- TASK INSTRUCTIONS -
Would you retype the entries from the first line to the line bearing "BOARDMAN | When", both included, leaving out every picture?

Segment Start: PROVIDED RECORDS

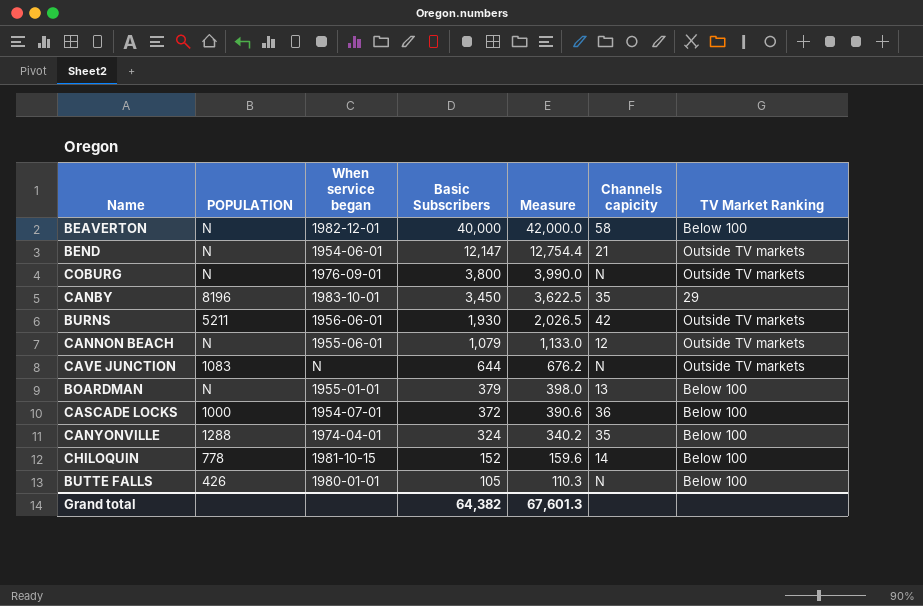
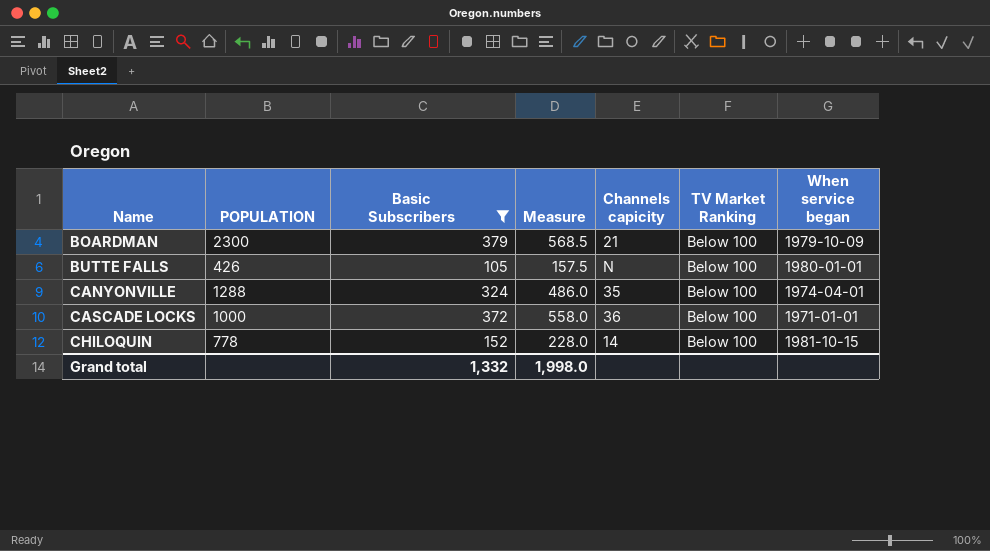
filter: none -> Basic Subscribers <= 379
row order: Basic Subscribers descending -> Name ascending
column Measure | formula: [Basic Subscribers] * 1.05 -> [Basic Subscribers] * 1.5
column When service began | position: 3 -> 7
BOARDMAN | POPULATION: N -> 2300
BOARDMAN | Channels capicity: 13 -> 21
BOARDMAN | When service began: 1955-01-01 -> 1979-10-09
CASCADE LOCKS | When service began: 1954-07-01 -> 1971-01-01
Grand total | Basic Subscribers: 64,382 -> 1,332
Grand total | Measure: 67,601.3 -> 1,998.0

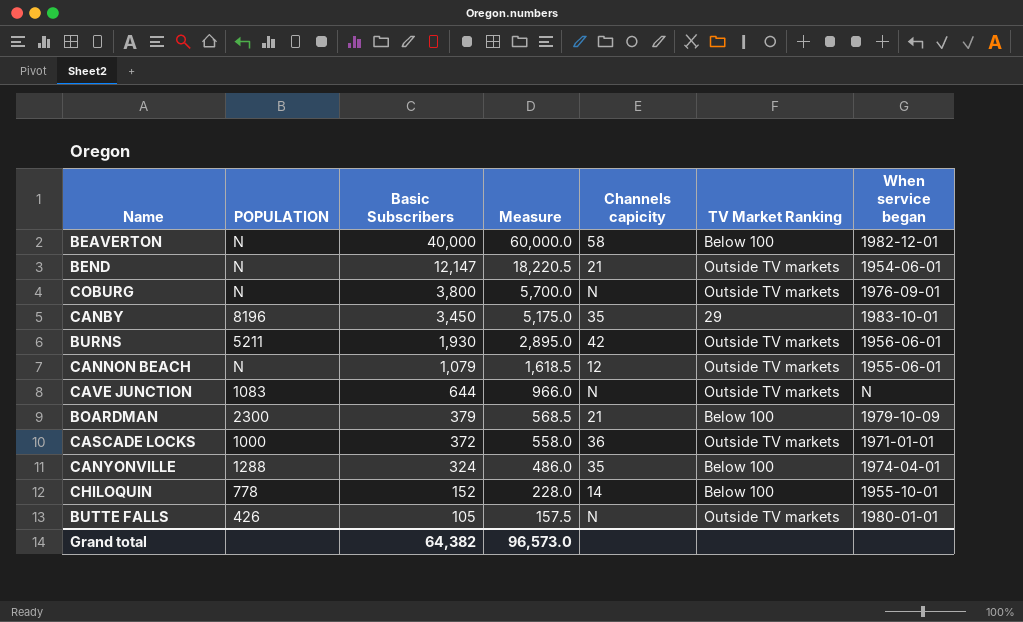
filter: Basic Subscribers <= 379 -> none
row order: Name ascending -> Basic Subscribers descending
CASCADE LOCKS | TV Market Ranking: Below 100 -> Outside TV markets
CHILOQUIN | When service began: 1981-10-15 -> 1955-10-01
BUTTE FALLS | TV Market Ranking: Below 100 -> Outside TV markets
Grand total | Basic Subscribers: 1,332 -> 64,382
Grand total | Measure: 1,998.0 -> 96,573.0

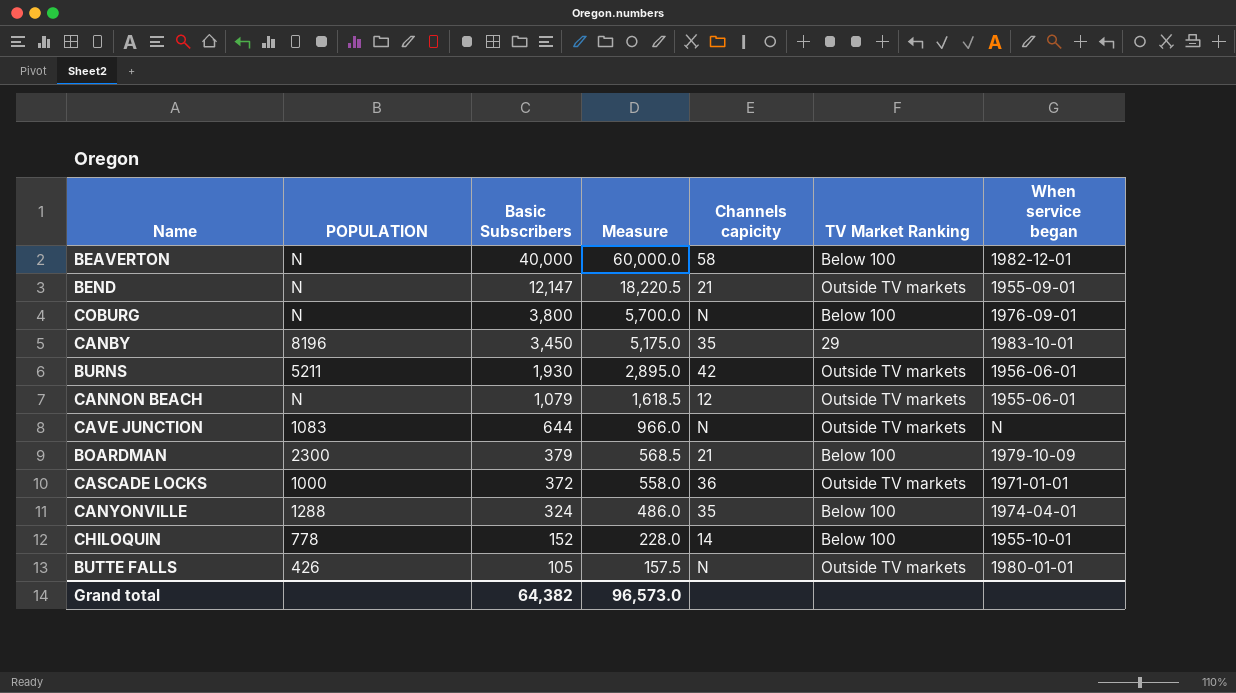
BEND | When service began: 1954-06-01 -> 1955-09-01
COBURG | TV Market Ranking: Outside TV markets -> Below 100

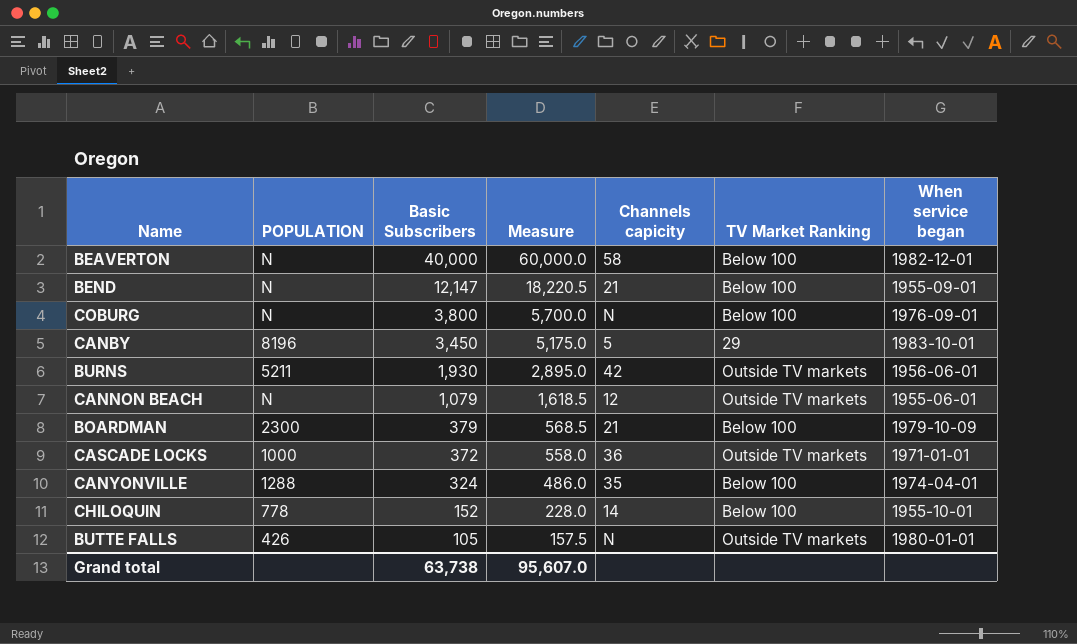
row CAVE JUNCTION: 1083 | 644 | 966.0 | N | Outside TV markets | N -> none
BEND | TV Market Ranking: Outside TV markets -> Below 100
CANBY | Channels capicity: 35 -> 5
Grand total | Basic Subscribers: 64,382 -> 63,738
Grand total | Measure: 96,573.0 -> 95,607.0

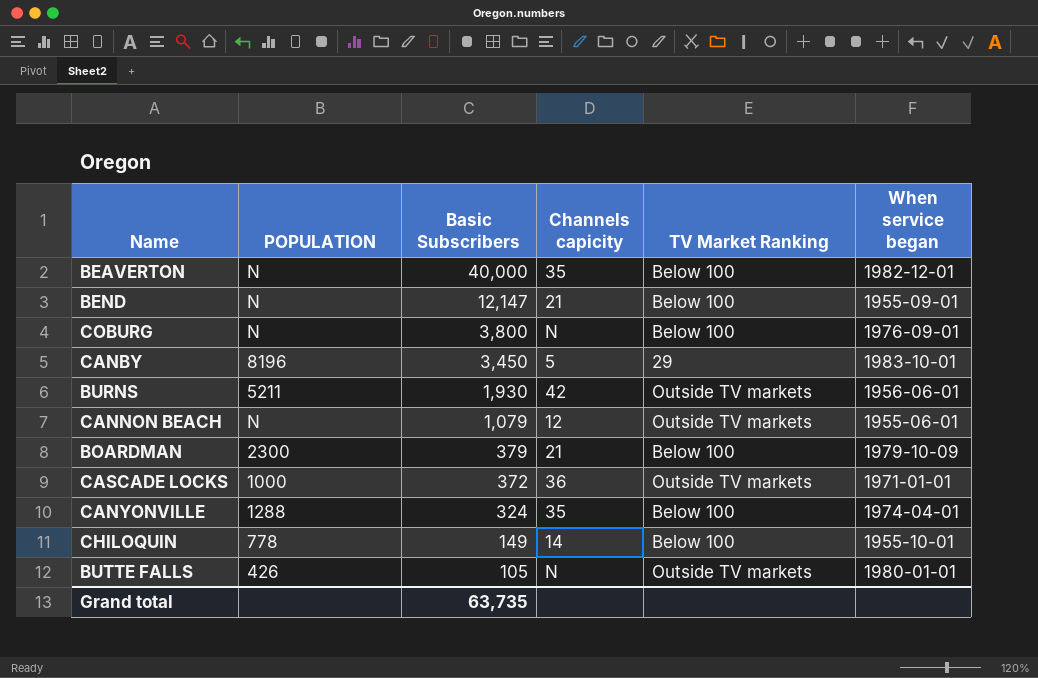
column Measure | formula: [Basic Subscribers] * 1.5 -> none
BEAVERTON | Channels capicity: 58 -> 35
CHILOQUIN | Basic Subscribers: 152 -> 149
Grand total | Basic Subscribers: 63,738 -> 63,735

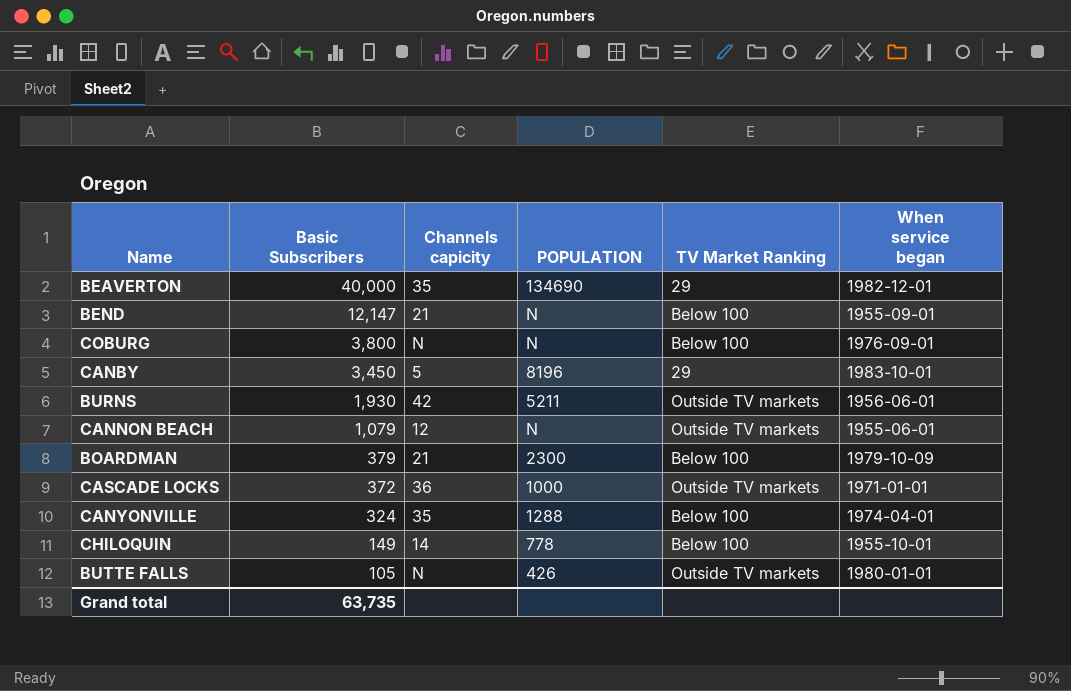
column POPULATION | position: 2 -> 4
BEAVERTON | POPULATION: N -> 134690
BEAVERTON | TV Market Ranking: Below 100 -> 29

Segment End: PROVIDED RECORDS

- RESULT BELOW -
filter: none -> Basic Subscribers <= 379
row order: Basic Subscribers descending -> Name ascending
column Measure | formula: [Basic Subscribers] * 1.05 -> [Basic Subscribers] * 1.5
column When service began | position: 3 -> 7
BOARDMAN | POPULATION: N -> 2300
BOARDMAN | Channels capicity: 13 -> 21
BOARDMAN | When service began: 1955-01-01 -> 1979-10-09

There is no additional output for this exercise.